In vitro release and in vivo absorption in beagle dogs of meloxicam from Eudragit FS 30 D-coated pellets.

摘要

The objective of this study was to develop meloxicam-loaded colon-specific pellets coated with Eudragit FS 30 D and further evaluate their in vitro release and in vivo absorption in beagle dogs. Meloxicam-loaded cores (drug loading, 4.8%, w/w) were prepared by layering drug-binder (HPMC)-solubilizer (beta-cyclodextrin) solution onto nonpareils (710-850 microm) and then coated with a copolymer of methyl acrylate, methyl methacrylate and methacrylic acid (Eudragit FS 30 D).
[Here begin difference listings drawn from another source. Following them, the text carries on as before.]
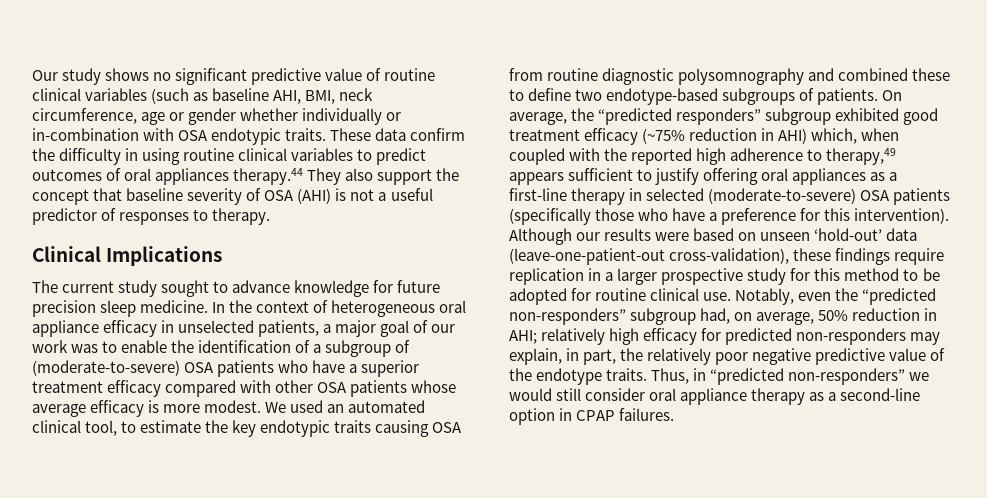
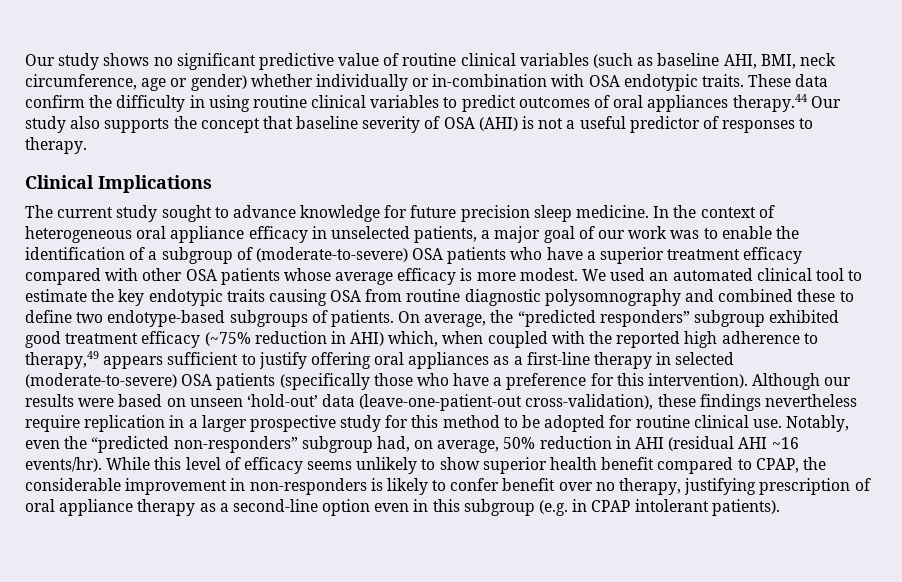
- Our study shows no significant predictive value of routine clinical variables (such as baseline AHI, BMI, neck circumference, age or gender whether individually or in-combination with OSA endotypic traits.
+ Our study shows no significant predictive value of routine clinical variables (such as baseline AHI, BMI, neck circumference, age or gender) whether individually or in-combination with OSA endotypic traits.
- These data confirm the difficulty in using routine clinical variables to predict outcomes of oral appliances therapy.44 They also support the concept that baseline severity of OSA (AHI) is not a useful predictor of responses to therapy.
+ These data confirm the difficulty in using routine clinical variables to predict outcomes of oral appliances therapy.44 Our study also supports the concept that baseline severity of OSA (AHI) is not a useful predictor of responses to therapy.
- We used an automated clinical tool, to estimate the key endotypic traits causing OSA from routine diagnostic polysomnography and combined these to define two endotype-based subgroups of patients.
+ We used an automated clinical tool to estimate the key endotypic traits causing OSA from routine diagnostic polysomnography and combined these to define two endotype-based subgroups of patients.
- Although our results were based on unseen ‘hold-out’ data (leave-one-patient-out cross-validation), these findings require replication in a larger prospective study for this method to be adopted for routine clinical use.
+ Although our results were based on unseen ‘hold-out’ data (leave-one-patient-out cross-validation), these findings nevertheless require replication in a larger prospective study for this method to be adopted for routine clinical use.
- Notably, even the “predicted non-responders” subgroup had, on average, 50% reduction in AHI; relatively high efficacy for predicted non-responders may explain, in part, the relatively poor negative predictive value of the endotype traits. Thus, in “predicted non-responders” we would still consider oral appliance therapy as a second-line option in CPAP failures.
+ Notably, even the “predicted non-responders” subgroup had, on average, 50% reduction in AHI (residual AHI ~16 events/hr). While this level of efficacy seems unlikely to show superior health benefit compared to CPAP, the considerable improvement in non-responders is likely to confer benefit over no therapy, justifying prescription of oral appliance therapy as a second-line option even in this subgroup (e.g. in CPAP intolerant patients).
The obtained pellets with 15% (w/w) coating level had a spherical form and a smooth surface with coating thickness approximately 28 microm. The in vitro drug release from the pellets was pH-dependent with sufficient gastric resistance (pH 1.2: no release; pH 6.8: 6%; pH 7.0: 52%; pH 7.2: 100%; pH 7.4: 100%, after 3 h incubation). In vivo study was carried out using pentagastrin-pretreated beagle dogs. The onset of meloxicam absorption from the coated pellets with 15% (w/w) Eudragit FS 30 D (3.0+/-0.8 h) was significantly delayed (p<0.05) compared to that from the uncoated drug-layered cores (0.6+/-0.3 h). The area under the meloxicam plasma concentration-time curve (AUC(0-->96)(h) was not significantly different between the two preparations (p>0.05), although AUC(0-->96)(h) obtained after oral administration of coated pellets (142.5+/-59.6 microg h/ml) was lower than that obtained after administration of uncoated drug-layered cores (180.8+/-61.9 microg h/ml). These results suggested that meloxicam could be delivered to the colon with 15% (w/w) coating level of Eudragit FS 30 D and this polymer coating had no significant influence on the relative bioavailability of meloxicam of the pellets.